§ WHAT TO WORK ON
Once the images are set aside, print the remaining lines below exactly.

-- MATERIAL FOR THE TASK follows --

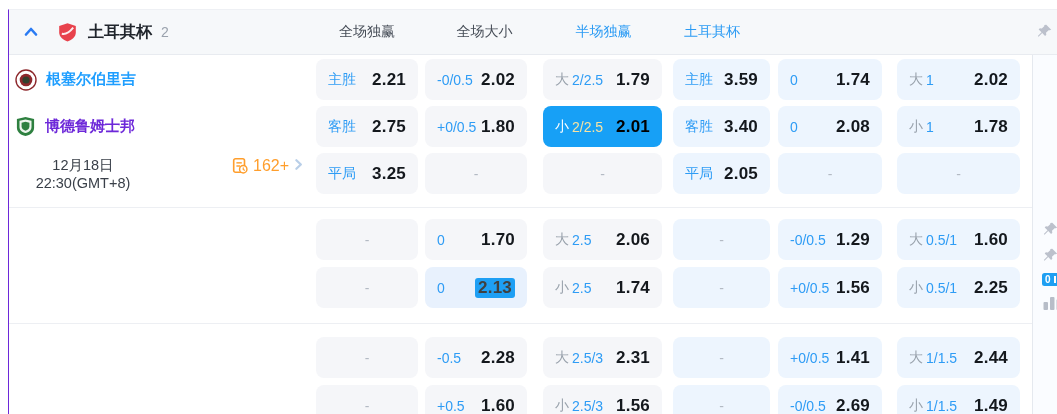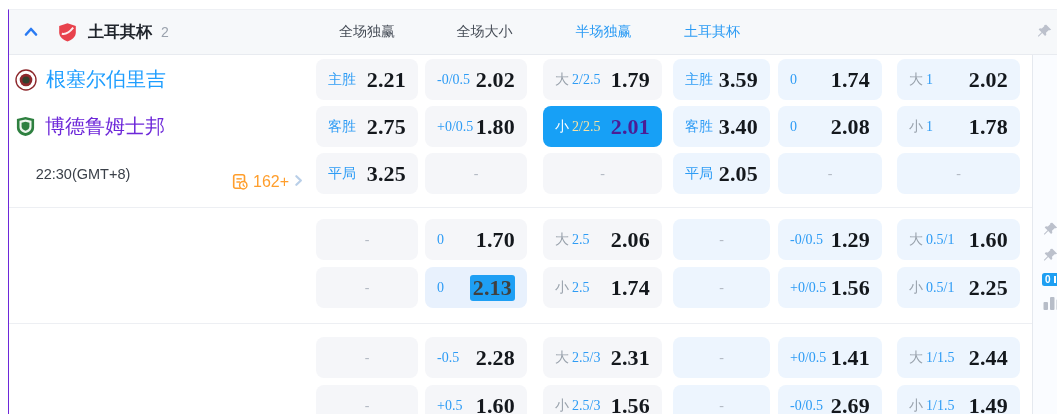--- a/index.html
+++ b/index.html
@@ -29,43 +29,43 @@
   .sec { border-bottom:1px solid #edeff3; }
   .sec.last { border-bottom:none; }
   .sec1 { padding:4px 0 7px 0; }
   .sec2 { padding:11px 0 8px 0; }
   .sec3 { padding:13px 0 0 0; }
   .orow { display:flex; align-items:center; height:41px; margin-bottom:6px; }
   .sec2 .orow, .sec3 .orow { margin-bottom:7px; }
   .info { width:307px; flex:none; display:flex; align-items:center; position:relative; height:41px; }
   .team { padding-left:6px; display:flex; align-items:center; cursor:pointer; }
   .crest { margin-right:9px; display:flex; flex:none; }
-  .tname { font-size:20px; font-weight:400; }
+  .tname { font-size:15px; font-weight:700; }
   .tname.home { color:#1e9eff; }
   .tname.away { color:#6d28d9; }
   .date-block { width:148px; text-align:center; font-size:14.5px; color:#3a4049; line-height:18px; }
-  .more-link { position:absolute; left:222px; top:20px; display:flex; align-items:flex-start; cursor:pointer; }
+  .more-link { position:absolute; left:222px; top:4px; display:flex; align-items:flex-start; cursor:pointer; }
   .more-label { color:#ff9e2c; font-size:16px; margin:0 2px 0 4px; }
 
   
-  .cells { display:flex; align-items:center;font-family:Liberation Serif, serif; }
+  .cells { display:flex; align-items:center; }
   .cell { flex:none; height:41px; border-radius:8px; display:flex; align-items:center;
     padding:0 12px; cursor:pointer; }
   .cell.g { background:#f5f6f9; }
   .cell.b { background:#edf5fe; }
   .cell.tint { background:#e8f1fd; }
   .cell.is-dash { justify-content:center; cursor:default; }
   .dash { color:#b3bac4; font-size:14px; }
   .mut { color:#99a2ac; font-size:14px; margin-right:3px; }
   .lab { color:#2e9cf5; font-size:14px; }
-  .val { margin-left:auto; font-weight:700; font-size:22px; color:#14181d; letter-spacing:.2px; }
+  .val { margin-left:auto; font-weight:700; font-size:17px; color:#14181d; letter-spacing:.2px; }
   .cell.hl { background:#17a0f6; }
   .cell.hl .mut { color:#fff; }
   .cell.hl .lab { color:#f8e3a2; }
-  .cell.hl .val { color:#4c1d95; }
+  .cell.hl .val { color:#000000; }
   .val.chip { background:#1e9ff4; color:#404040; padding:0 3px; border-radius:3px; }
 
   
   .rail { position:absolute; left:1023px; top:45px; bottom:0; width:26px;
     background:#fafcff; border-left:1px solid #e5e9ef; overflow:hidden; }
   .rail .ric { position:absolute; left:9px; cursor:pointer; }
   .pin-1 { top:166px; } .pin-2 { top:192px; }
   .score-badge { position:absolute; left:9px; top:218px; width:18px; height:13px; background:#1e9ff2;
     border-radius:2.5px; color:#fff; font-size:10px; font-weight:700; display:flex; align-items:center;
     padding-left:3px; cursor:pointer; }
@@ -185,20 +185,21 @@
           <div class="cell w6 b">
             <span class="mut">小</span>
             <span class="lab">1</span>
             <span class="val">1.78</span>
           </div>
         </div>
     </div>
     <div class="orow">
       <div class="info">
         <div class="date-block">
+          <div>12月18日</div>
           <div>22:30(GMT+8)</div>
         </div>
         <div class="more-link">
           <span style="display:flex;">
             <svg width="18" height="18" viewBox="0 0 20 20">
               <rect x="3" y="2" width="12" height="15" rx="2" fill="none" stroke="#ff9e2c" stroke-width="1.8"></rect>
               <line x1="6" y1="6.5" x2="12" y2="6.5" stroke="#ff9e2c" stroke-width="1.6"></line>
               <line x1="6" y1="10" x2="10" y2="10" stroke="#ff9e2c" stroke-width="1.6"></line>
               <circle cx="13.6" cy="13.6" r="4.1" fill="#fff" stroke="#ff9e2c" stroke-width="1.6"></circle>
               <path d="M13.6 11.9v1.9l1.4.8" stroke="#ff9e2c" stroke-width="1.3" fill="none" stroke-linecap="round"></path>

-- MATERIAL FOR THE TASK concluded --

§ ANSWER
--- a/index.html
+++ b/index.html
@@ -29,43 +29,43 @@
   .sec { border-bottom:1px solid #edeff3; }
   .sec.last { border-bottom:none; }
   .sec1 { padding:4px 0 7px 0; }
   .sec2 { padding:11px 0 8px 0; }
   .sec3 { padding:13px 0 0 0; }
   .orow { display:flex; align-items:center; height:41px; margin-bottom:6px; }
   .sec2 .orow, .sec3 .orow { margin-bottom:7px; }
   .info { width:307px; flex:none; display:flex; align-items:center; position:relative; height:41px; }
   .team { padding-left:6px; display:flex; align-items:center; cursor:pointer; }
   .crest { margin-right:9px; display:flex; flex:none; }
-  .tname { font-size:20px; font-weight:400; }
+  .tname { font-size:15px; font-weight:700; }
   .tname.home { color:#1e9eff; }
   .tname.away { color:#6d28d9; }
   .date-block { width:148px; text-align:center; font-size:14.5px; color:#3a4049; line-height:18px; }
-  .more-link { position:absolute; left:222px; top:20px; display:flex; align-items:flex-start; cursor:pointer; }
+  .more-link { position:absolute; left:222px; top:4px; display:flex; align-items:flex-start; cursor:pointer; }
   .more-label { color:#ff9e2c; font-size:16px; margin:0 2px 0 4px; }
 
   
-  .cells { display:flex; align-items:center;font-family:Liberation Serif, serif; }
+  .cells { display:flex; align-items:center; }
   .cell { flex:none; height:41px; border-radius:8px; display:flex; align-items:center;
     padding:0 12px; cursor:pointer; }
   .cell.g { background:#f5f6f9; }
   .cell.b { background:#edf5fe; }
   .cell.tint { background:#e8f1fd; }
   .cell.is-dash { justify-content:center; cursor:default; }
   .dash { color:#b3bac4; font-size:14px; }
   .mut { color:#99a2ac; font-size:14px; margin-right:3px; }
   .lab { color:#2e9cf5; font-size:14px; }
-  .val { margin-left:auto; font-weight:700; font-size:22px; color:#14181d; letter-spacing:.2px; }
+  .val { margin-left:auto; font-weight:700; font-size:17px; color:#14181d; letter-spacing:.2px; }
   .cell.hl { background:#17a0f6; }
   .cell.hl .mut { color:#fff; }
   .cell.hl .lab { color:#f8e3a2; }
-  .cell.hl .val { color:#4c1d95; }
+  .cell.hl .val { color:#000000; }
   .val.chip { background:#1e9ff4; color:#404040; padding:0 3px; border-radius:3px; }
 
   
   .rail { position:absolute; left:1023px; top:45px; bottom:0; width:26px;
     background:#fafcff; border-left:1px solid #e5e9ef; overflow:hidden; }
   .rail .ric { position:absolute; left:9px; cursor:pointer; }
   .pin-1 { top:166px; } .pin-2 { top:192px; }
   .score-badge { position:absolute; left:9px; top:218px; width:18px; height:13px; background:#1e9ff2;
     border-radius:2.5px; color:#fff; font-size:10px; font-weight:700; display:flex; align-items:center;
     padding-left:3px; cursor:pointer; }
@@ -185,20 +185,21 @@
           <div class="cell w6 b">
             <span class="mut">小</span>
             <span class="lab">1</span>
             <span class="val">1.78</span>
           </div>
         </div>
     </div>
     <div class="orow">
       <div class="info">
         <div class="date-block">
+          <div>12月18日</div>
           <div>22:30(GMT+8)</div>
         </div>
         <div class="more-link">
           <span style="display:flex;">
             <svg width="18" height="18" viewBox="0 0 20 20">
               <rect x="3" y="2" width="12" height="15" rx="2" fill="none" stroke="#ff9e2c" stroke-width="1.8"></rect>
               <line x1="6" y1="6.5" x2="12" y2="6.5" stroke="#ff9e2c" stroke-width="1.6"></line>
               <line x1="6" y1="10" x2="10" y2="10" stroke="#ff9e2c" stroke-width="1.6"></line>
               <circle cx="13.6" cy="13.6" r="4.1" fill="#fff" stroke="#ff9e2c" stroke-width="1.6"></circle>
               <path d="M13.6 11.9v1.9l1.4.8" stroke="#ff9e2c" stroke-width="1.3" fill="none" stroke-linecap="round"></path>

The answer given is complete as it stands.